Ultimately, all of these approaches enable telling comprehensive stories.We might also consider how American Studies might not simply analyze and document the Occupy Wall Street protests, but also how we participate - intentionally or not. Some protesters in New York have been using academic material strategically: Tales from Little Rebels, a collection of radical children's literature edited by Julia Mickenberg and Philip Nel, has been circulating within Occupy Wall Street as an instructive source for defying authority. That tactic has raised some eyebrows, and Philip Nel weighs in here.Taking a broader glance at the movement, American Studies as a field may stand to gain from the changes that many of these protesters are hoping for. In the face of slashed education budgets and attacks on the nature of liberal arts education itself, we might naturally share concerns about a nation defined by skewed economic priorities and a tendency to view education as a means to a well-paying career, rather than as a valuable end in itself. The environment that the protesters critique has not always been hospitable to American Studies, nor to higher education.So, last weekend, the Council of the American Studies Association released an official statement in support of the Occupy Wall Street movement, emphasizing those attacks on higher education and how the work of the field dovetails with the protests:

We are the public. We are workers.  We are the 99%.  We speak with the people here in Baltimore and around the globe occupying plazas, parks, and squares in opposition to failed austerity programs, to oligarchy, and to the unequal distribution of wealth and power.  The loss of jobs, healthcare, and homes, the distressing use of mass incarceration and mass deportations, and the destruction of environments have brought so many households and individuals to crisis. We join with people re-claiming commons rights to public resources.  We join in the call against privatization and for a democratic re-awakening.As educators, we experience the dismantling of public education, rising tuition, unsustainable student debt, and the assault on every dimension of education.  As American Studies scholars, our work includes, among other things, addressing the problems and challenges societies face, drawing lessons from the past, comparing across polities, and making informed recommendations that will spark open debate.  We draw inspiration from earlier social movements that have challenged the unequal distribution of power, wealth, and authority. Today’s movements continue this necessary work. The uprisings compel us to lift our voices and dedicate our effort to realizing the democratic aspirations for an equitable and habitable world.  We are the 99%.
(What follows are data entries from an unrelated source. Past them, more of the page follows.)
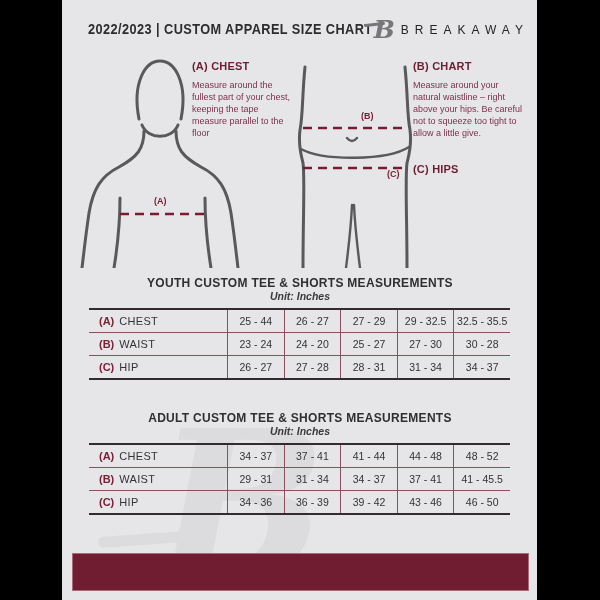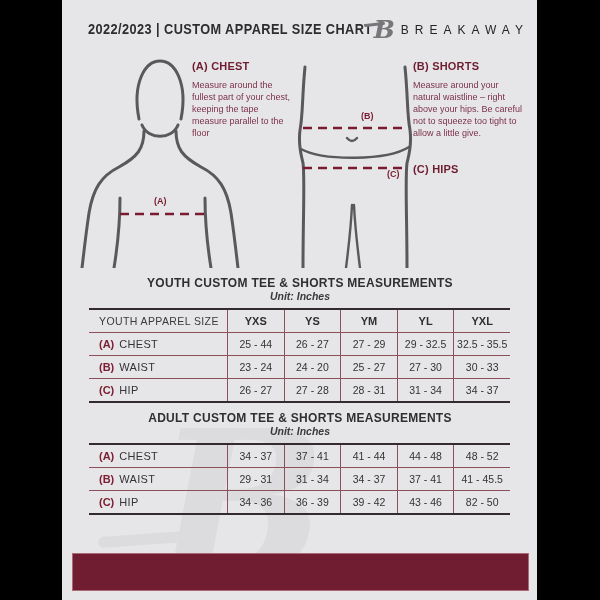"(B) SHORTS" h4 { text: SHORTS -> CHART }
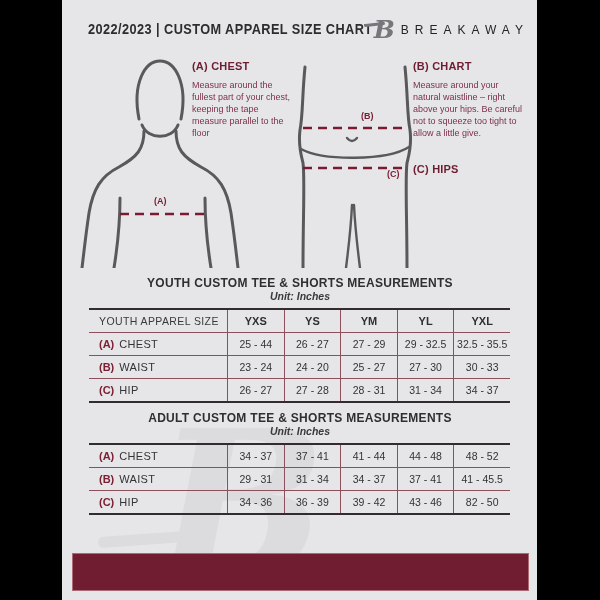"YOUTH APPAREL SIZE" div.trow { html: <div> <div>YOUTH APPAREL SIZE</div> <div>YXS</div> <div>YS</div> <div>YM</div> <div>YL</div> <div>YXL</div> </div> -> none }
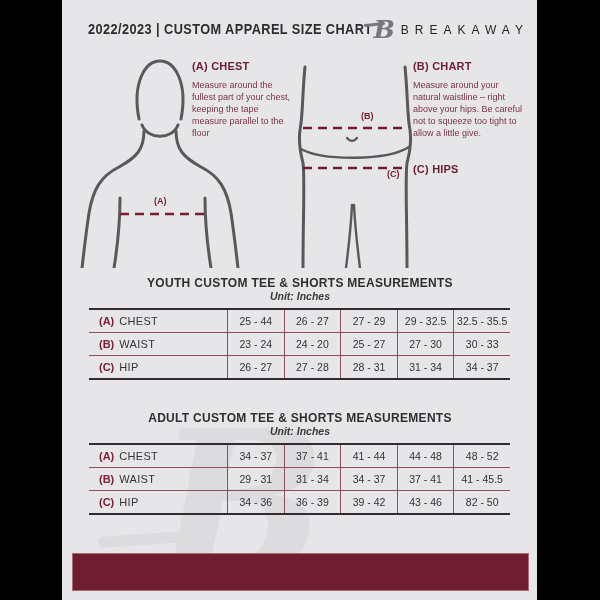"30 - 33" div.cn { text: 33 -> 28 }
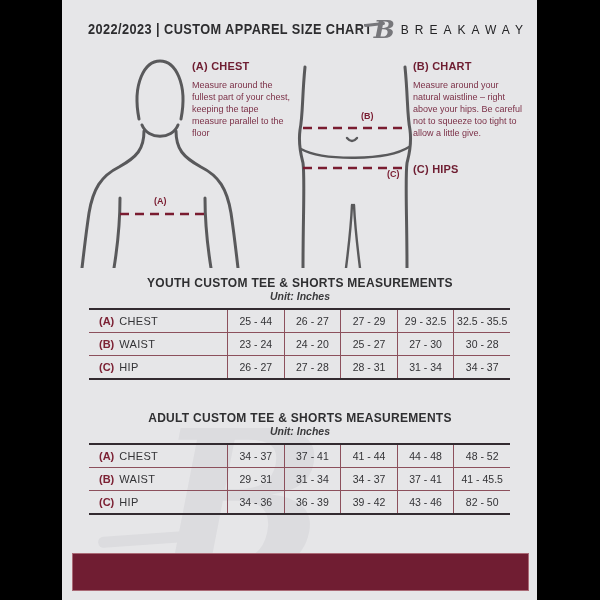"82 - 50" div.cn { text: 82 -> 46 }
So where does this leave us? American Studies, thanks to its broad focus and interdisciplinarity, is able to engage with Occupy Wall Street in ways that other fields might not. We can wear the hat of the analytic scholar, the documentarian, the artist, the participant, the supporter. And, by engaging with Occupy Wall Street in so many ways, we are better positioned to interrogate the meanings of the movement - and, by extension, its value.